— THE INPUT —
[Start of Attachment]
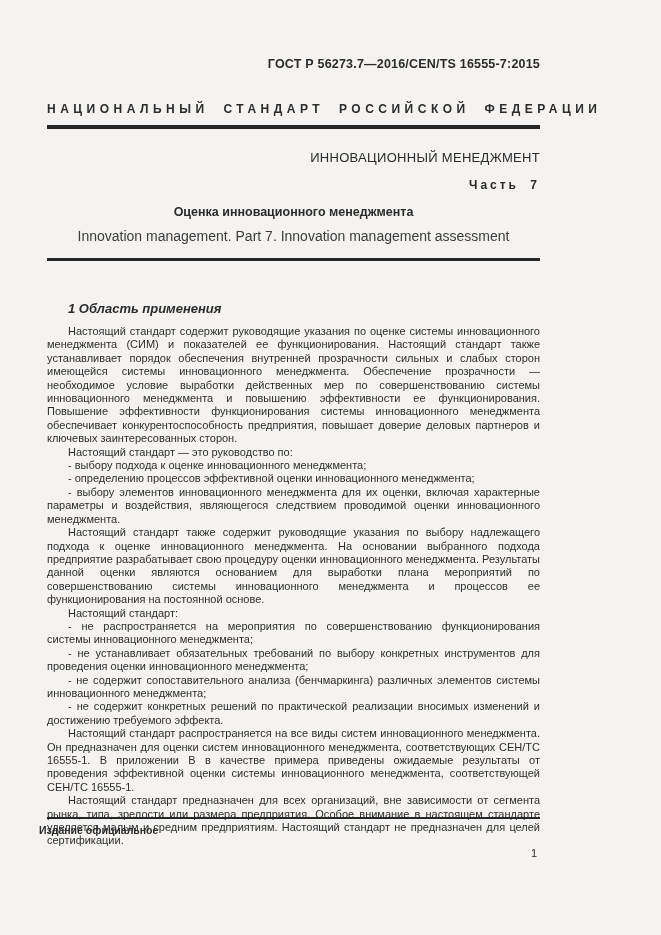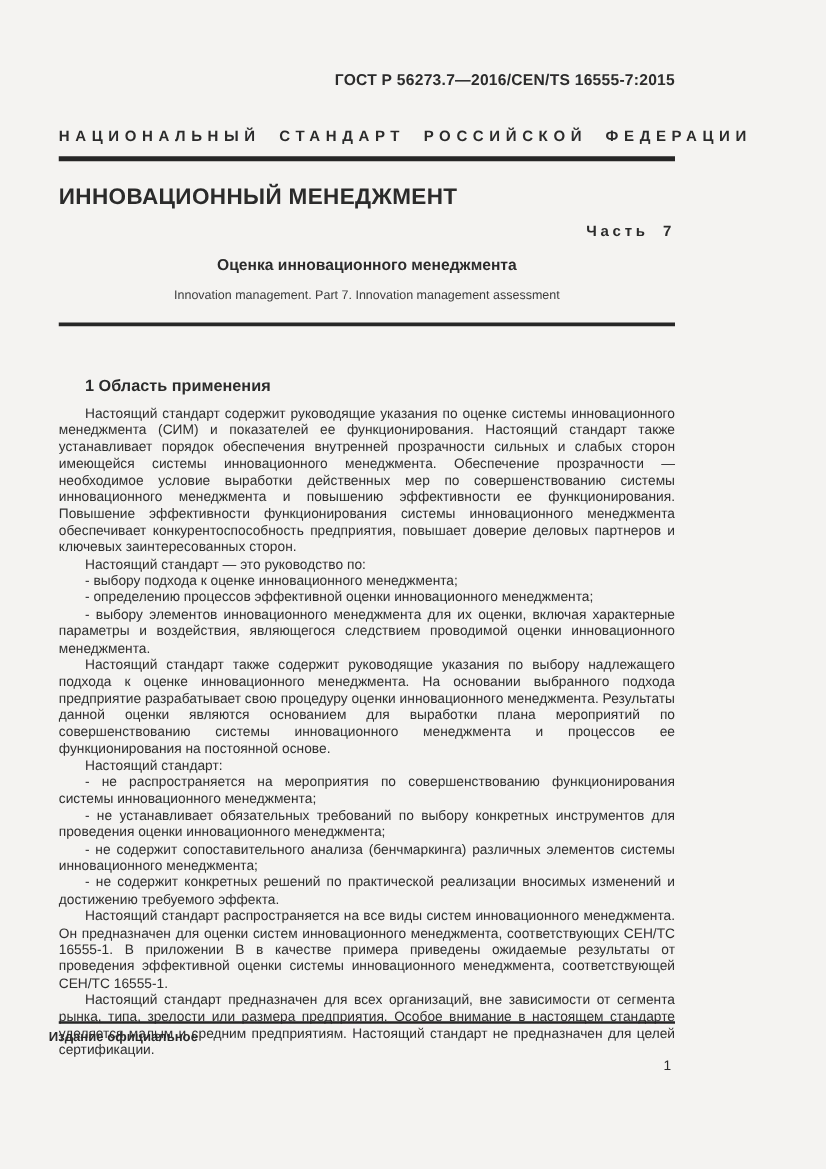--- a/index.html
+++ b/index.html
@@ -35,8 +35,8 @@
   }
   .title-main {
     margin-top: 21px;
-    font-size: 18px; font-weight: bold;
-    text-align: left; line-height: 15px;
+    font-size: 13px; font-weight: normal;
+    text-align: right; line-height: 15px;
     letter-spacing: 0.3px;
   }
   .title-part {

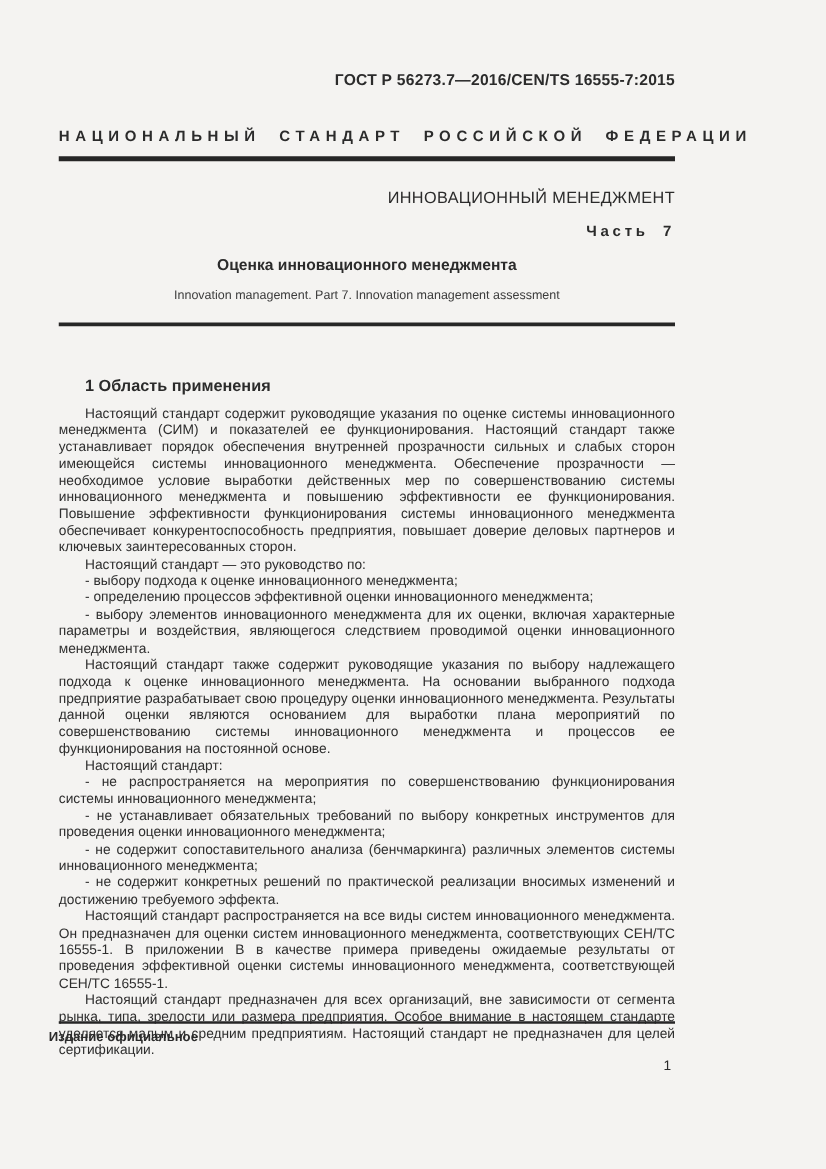--- a/index.html
+++ b/index.html
@@ -52,7 +52,7 @@
   }
   .title-english {
     margin-top: 10px;
-    font-size: 10px; color: #3c3c3c;
+    font-size: 14px; color: #3c3c3c;
     text-align: center; line-height: 13px;
   }
   .rule-medium {

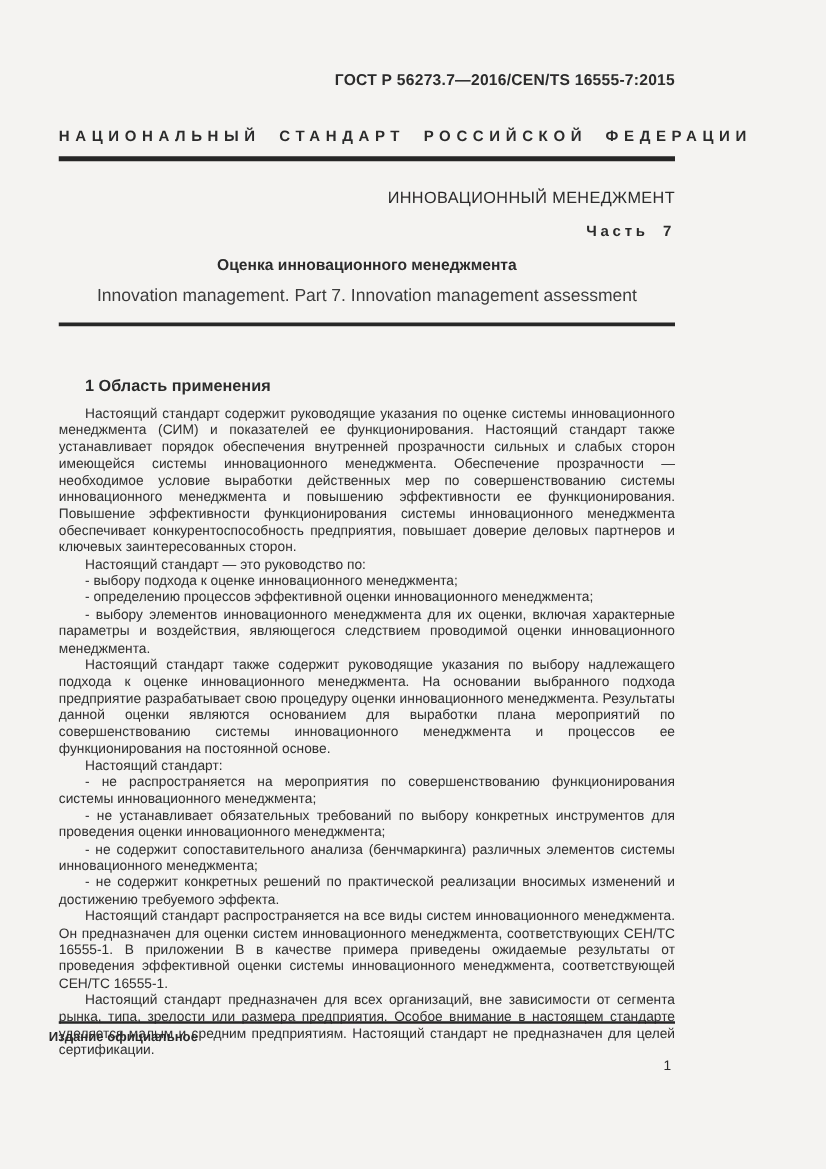--- a/index.html
+++ b/index.html
@@ -69,6 +69,7 @@
     padding-left: 21px;
     font-size: 13px; font-weight: bold;
     line-height: 15px;
+    font-style: italic;
   }
   .section-body {
     margin-top: 9px;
[End of Attachment]
— WHAT TO DO —
If a line in the data above holds the string "color", report that line.

— ANSWER AREA —
-    font-size: 10px; color: #3c3c3c;
+    font-size: 14px; color: #3c3c3c;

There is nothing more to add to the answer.